Why should similar bones have been created in the formation of the wing and leg of a bat, used as they are for such totally different purposes? Why should one crustacean, which has an extremely complex mouth formed of many parts, consequently always have fewer legs; or conversely, those with many legs have simpler mouths? Why should the sepals, petals, stamens, and pistils in any individual flower, though fitted for such widely different purposes, be all constructed on the same pattern ?

On the theory of natural selection, we can satisfactorily answer these questions.

In the vertebrata, we see a series of internal vertebrae bearing certain processes and appendages; in the articulata, we see the body divided into a series of segments, bearing external appendages; and in flowering plants, we see a series of successive spiral whorls of leaves.

An indefinite repetition of the same part or organ is the common characteristic (as Owen has observed) of all low or little-modified forms; therefore we may readily believe that the unknown progenitor of the vertebrata possessed many vertebrae; the unknown progenitor of the articulata, many segments; and the unknown progenitor of flowering plants, many spiral whorls of leaves.

We have formerly seen that parts many times repeated are eminently liable to vary in number and structure; consequently it is quite probable that natural selection, during a long-continued course of modification, should have seized on a certain number of the primordially similar elements, many times repeated, and have adapted them to the most diverse purposes.

And as the whole amount of modification will have been effected by slight successive steps, we need not wonder at discovering in such parts or organs, a certain degree of fundamental resemblance, retained by the strong principle of inheritance.

In the great class of molluscs, though we can homologise the parts of one species with those of another and distinct species, we can indicate but few serial homologies; that is, we are seldom enabled to say that one part or organ is homologous with another in the same individual.

And we can understand this fact; for in molluscs, even in the lowest members of the class, we do not find nearly so much indefinite repetition of any one part, as we find in the other great classes of the animal and vegetable kingdoms.

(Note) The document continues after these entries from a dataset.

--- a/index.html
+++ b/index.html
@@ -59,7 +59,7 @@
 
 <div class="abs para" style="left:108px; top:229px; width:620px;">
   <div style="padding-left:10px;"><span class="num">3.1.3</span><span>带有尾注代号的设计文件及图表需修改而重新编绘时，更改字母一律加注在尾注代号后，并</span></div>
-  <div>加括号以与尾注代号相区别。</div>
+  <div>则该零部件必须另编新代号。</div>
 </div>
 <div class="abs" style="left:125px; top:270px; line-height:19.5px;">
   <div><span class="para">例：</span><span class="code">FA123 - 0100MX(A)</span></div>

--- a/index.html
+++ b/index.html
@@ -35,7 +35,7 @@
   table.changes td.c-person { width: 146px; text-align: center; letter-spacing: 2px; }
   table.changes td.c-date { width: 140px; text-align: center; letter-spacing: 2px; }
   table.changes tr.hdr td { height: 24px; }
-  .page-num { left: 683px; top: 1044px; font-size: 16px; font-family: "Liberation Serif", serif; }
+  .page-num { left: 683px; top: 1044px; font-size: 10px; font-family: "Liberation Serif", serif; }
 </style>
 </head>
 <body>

Naturalists frequently speak of the skull as formed of metamorphosed vertebrae: the jaws of crabs as metamorphosed legs; the stamens and pistils of flowers as metamorphosed leaves; but it would in these cases probably be more correct, as Professor Huxley has remarked, to speak of both skull and vertebrae, both jaws and legs, &c., as having been metamorphosed, not one from the other, but from some common element.

Naturalists, however, use such language only in a metaphorical sense: they are far from meaning that during a long course of descent, primordial organs of any kind vertebrae in the one case and legs in the other have actually been modified into skulls or jaws.

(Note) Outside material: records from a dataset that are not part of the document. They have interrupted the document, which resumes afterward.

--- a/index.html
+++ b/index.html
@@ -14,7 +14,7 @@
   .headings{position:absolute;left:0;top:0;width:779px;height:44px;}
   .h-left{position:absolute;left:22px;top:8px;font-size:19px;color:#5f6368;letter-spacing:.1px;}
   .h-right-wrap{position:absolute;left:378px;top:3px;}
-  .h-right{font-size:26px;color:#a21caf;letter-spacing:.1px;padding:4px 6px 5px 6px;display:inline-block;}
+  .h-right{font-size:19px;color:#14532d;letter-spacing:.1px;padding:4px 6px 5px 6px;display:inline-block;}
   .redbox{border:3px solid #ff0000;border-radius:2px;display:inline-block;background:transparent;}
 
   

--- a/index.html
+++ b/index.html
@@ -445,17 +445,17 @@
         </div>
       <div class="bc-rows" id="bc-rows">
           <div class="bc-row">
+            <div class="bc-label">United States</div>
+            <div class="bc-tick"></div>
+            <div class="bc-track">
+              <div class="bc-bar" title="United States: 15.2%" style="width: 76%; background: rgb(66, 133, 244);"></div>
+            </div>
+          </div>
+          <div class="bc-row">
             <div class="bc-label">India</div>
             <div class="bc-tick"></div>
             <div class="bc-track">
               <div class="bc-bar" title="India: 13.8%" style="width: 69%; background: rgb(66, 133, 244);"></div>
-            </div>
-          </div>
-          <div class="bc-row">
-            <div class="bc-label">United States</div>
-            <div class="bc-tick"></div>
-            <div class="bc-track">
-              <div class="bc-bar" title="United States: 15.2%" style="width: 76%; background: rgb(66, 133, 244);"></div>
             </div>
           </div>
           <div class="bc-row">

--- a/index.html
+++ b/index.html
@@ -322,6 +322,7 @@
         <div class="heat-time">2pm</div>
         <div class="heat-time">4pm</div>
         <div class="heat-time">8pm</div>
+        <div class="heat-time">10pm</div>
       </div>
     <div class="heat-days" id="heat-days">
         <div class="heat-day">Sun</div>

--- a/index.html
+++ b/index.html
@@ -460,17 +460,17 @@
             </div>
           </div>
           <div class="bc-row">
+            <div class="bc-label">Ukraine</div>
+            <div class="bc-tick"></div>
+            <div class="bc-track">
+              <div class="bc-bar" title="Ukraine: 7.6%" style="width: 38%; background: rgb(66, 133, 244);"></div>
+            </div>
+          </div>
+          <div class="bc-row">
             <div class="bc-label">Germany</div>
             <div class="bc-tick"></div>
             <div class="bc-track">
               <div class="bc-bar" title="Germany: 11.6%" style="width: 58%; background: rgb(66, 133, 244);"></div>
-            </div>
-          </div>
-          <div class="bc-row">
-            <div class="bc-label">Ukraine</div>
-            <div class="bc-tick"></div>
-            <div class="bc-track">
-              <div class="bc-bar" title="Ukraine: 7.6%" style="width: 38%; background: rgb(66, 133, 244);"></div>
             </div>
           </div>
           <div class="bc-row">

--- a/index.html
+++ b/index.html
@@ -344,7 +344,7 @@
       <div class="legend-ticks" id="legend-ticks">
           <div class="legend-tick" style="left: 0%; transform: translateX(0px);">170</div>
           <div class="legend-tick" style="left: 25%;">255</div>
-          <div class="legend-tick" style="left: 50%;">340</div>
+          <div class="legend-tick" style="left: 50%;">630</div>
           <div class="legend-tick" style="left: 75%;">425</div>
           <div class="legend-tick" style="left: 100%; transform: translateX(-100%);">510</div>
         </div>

Yet so strong is the appearance of a modification of this nature having occurred, that naturalists can hardly avoid employing language having this plain signification.

On my view these terms may be used literally; and the wonderful fact of the jaws, for instance, of a crab retaining numerous characters, which they would probably have retained through inheritance, if they had really been metamorphosed during a long course of descent from true legs, or from some simple appendage, is explained.